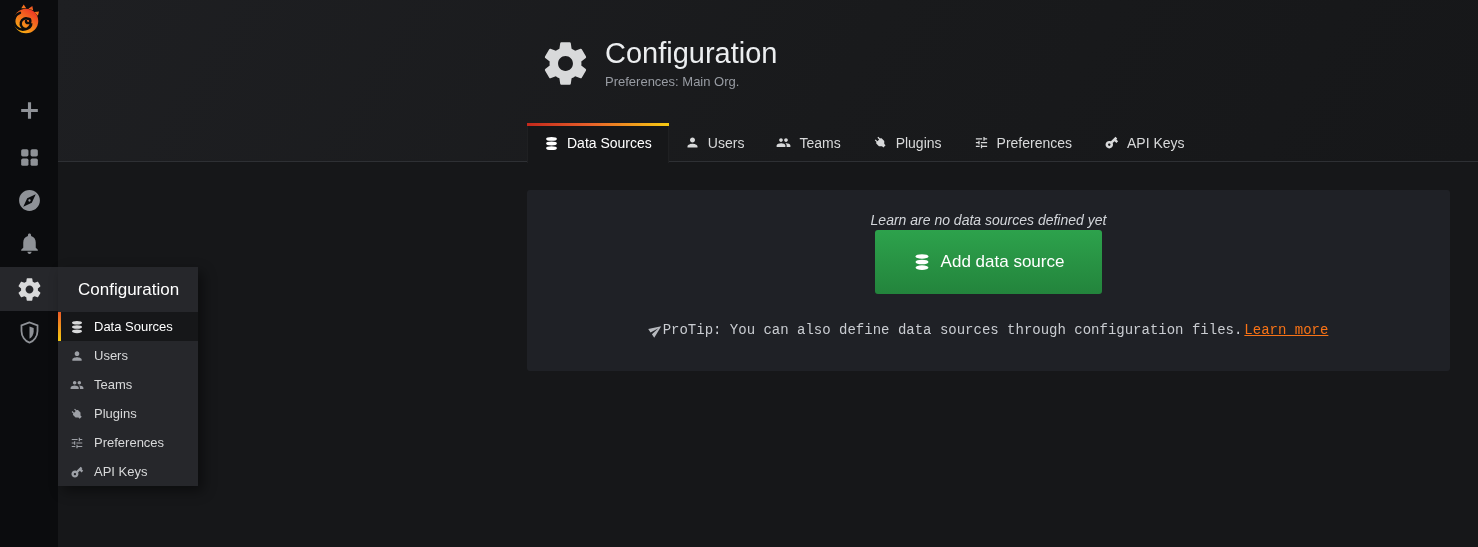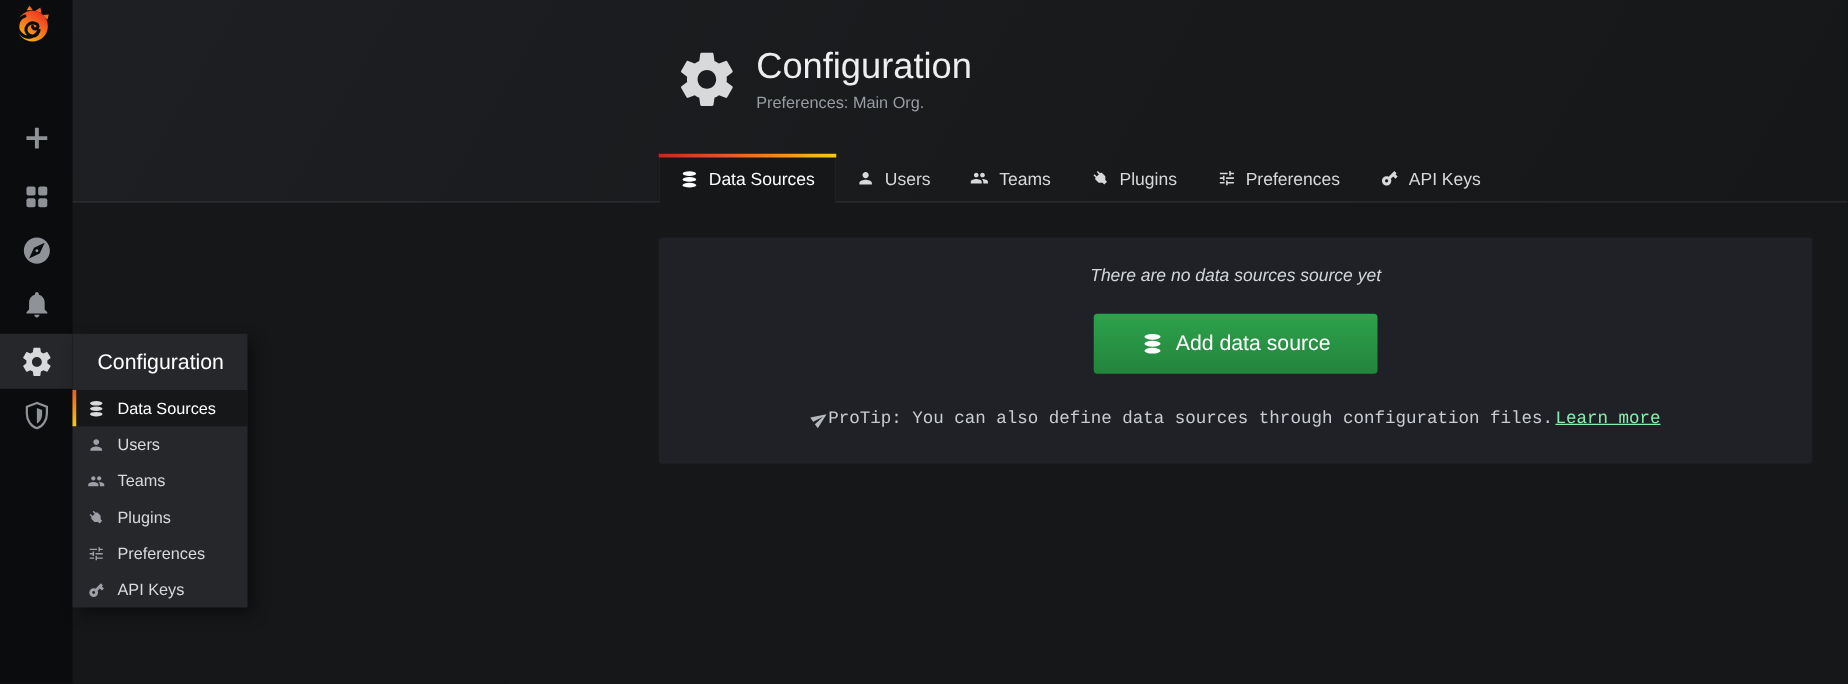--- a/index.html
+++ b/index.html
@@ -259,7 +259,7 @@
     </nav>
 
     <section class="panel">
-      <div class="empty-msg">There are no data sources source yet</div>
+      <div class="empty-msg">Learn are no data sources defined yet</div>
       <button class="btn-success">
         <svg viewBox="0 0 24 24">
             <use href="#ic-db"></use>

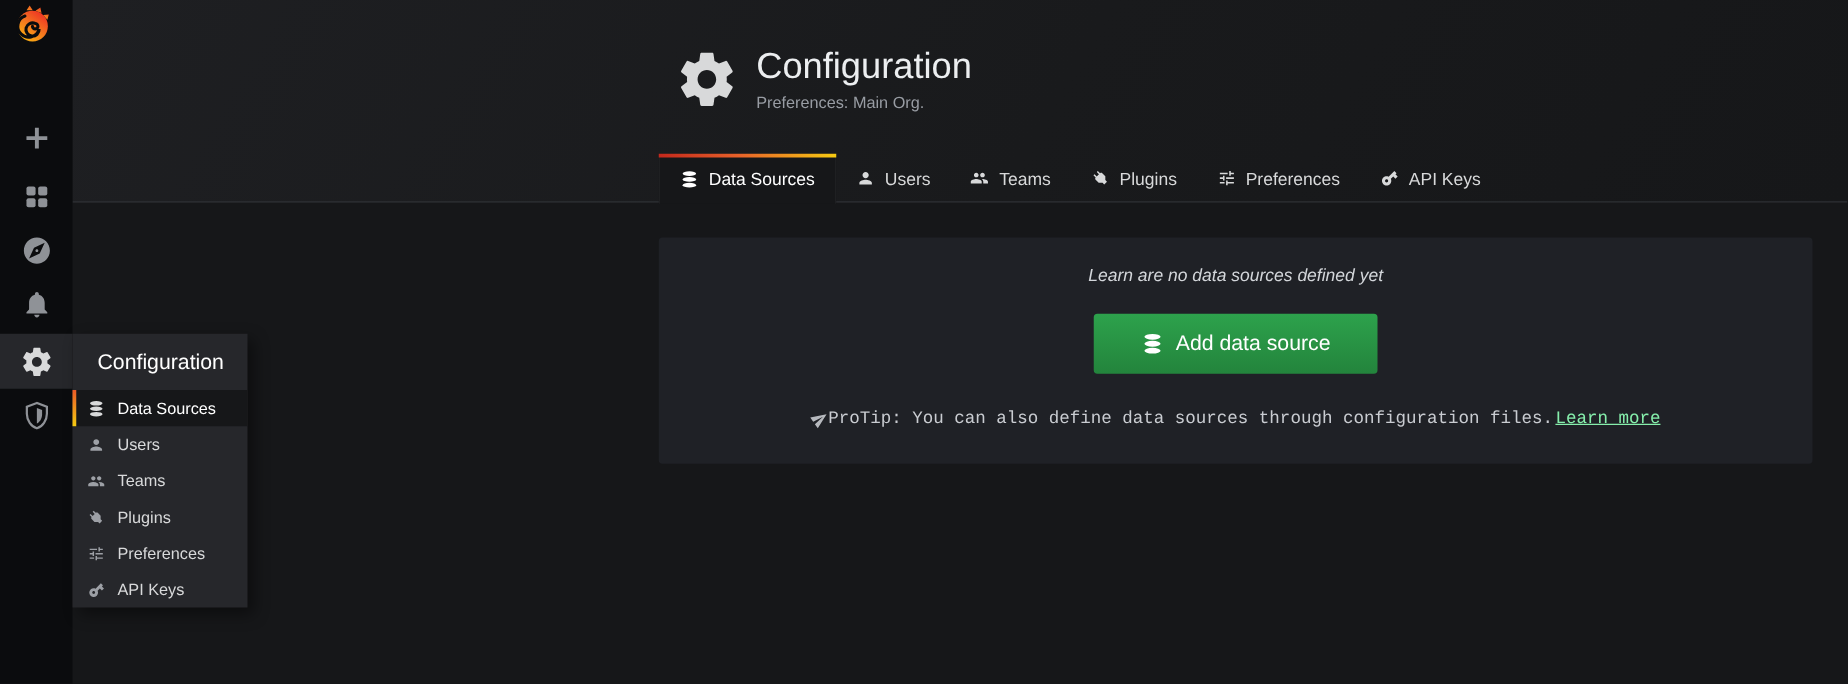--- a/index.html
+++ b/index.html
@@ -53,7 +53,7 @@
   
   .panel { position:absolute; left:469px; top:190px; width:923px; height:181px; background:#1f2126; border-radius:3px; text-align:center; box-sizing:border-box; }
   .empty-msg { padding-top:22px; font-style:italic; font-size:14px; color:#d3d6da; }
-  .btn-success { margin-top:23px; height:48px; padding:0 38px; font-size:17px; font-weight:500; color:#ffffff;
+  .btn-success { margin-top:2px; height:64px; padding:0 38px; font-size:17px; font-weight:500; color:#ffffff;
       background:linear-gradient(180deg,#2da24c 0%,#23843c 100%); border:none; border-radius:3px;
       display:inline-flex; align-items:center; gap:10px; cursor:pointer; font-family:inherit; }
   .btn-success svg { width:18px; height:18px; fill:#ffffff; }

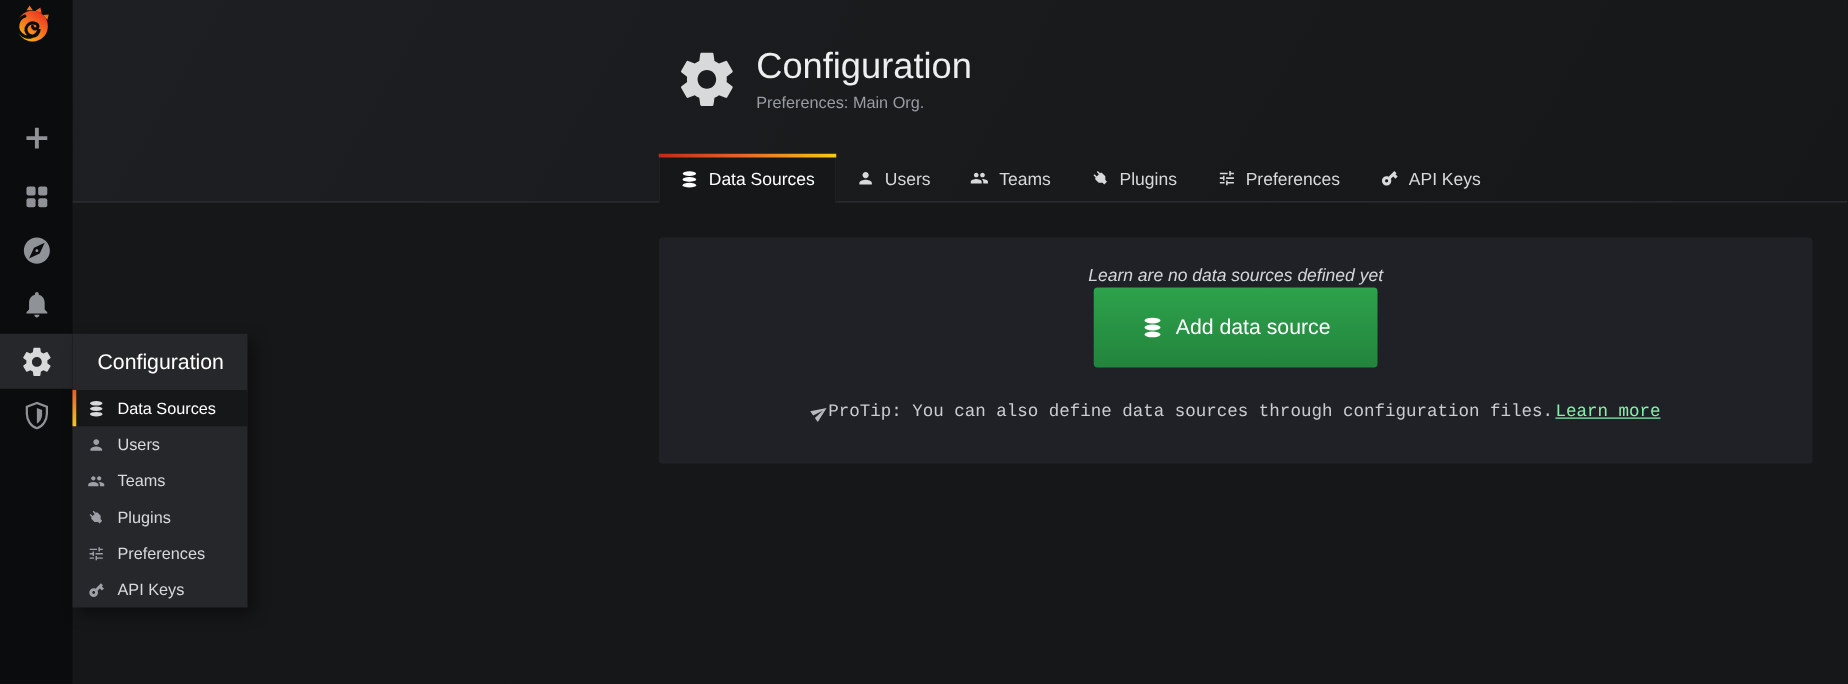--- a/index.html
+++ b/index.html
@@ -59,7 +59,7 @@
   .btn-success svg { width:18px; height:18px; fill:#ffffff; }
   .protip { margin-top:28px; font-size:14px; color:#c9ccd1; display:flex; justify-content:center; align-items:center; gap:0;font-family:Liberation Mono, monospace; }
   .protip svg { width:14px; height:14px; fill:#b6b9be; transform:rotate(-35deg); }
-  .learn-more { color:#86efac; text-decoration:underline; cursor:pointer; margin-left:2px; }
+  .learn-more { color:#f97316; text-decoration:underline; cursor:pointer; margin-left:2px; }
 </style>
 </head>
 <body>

* _INSTRUCTIONS TO FOLLOW_
Your task is to reproduce exactly the lines that begin with the one containing "color:#f97316; text-decoration:underline; cursor:pointer;" and continue to the end of the data, both ends included.

* _SOLVED EXERCISE_
+  .learn-more { color:#f97316; text-decoration:underline; cursor:pointer; margin-left:2px; }
 </style>
 </head>
 <body>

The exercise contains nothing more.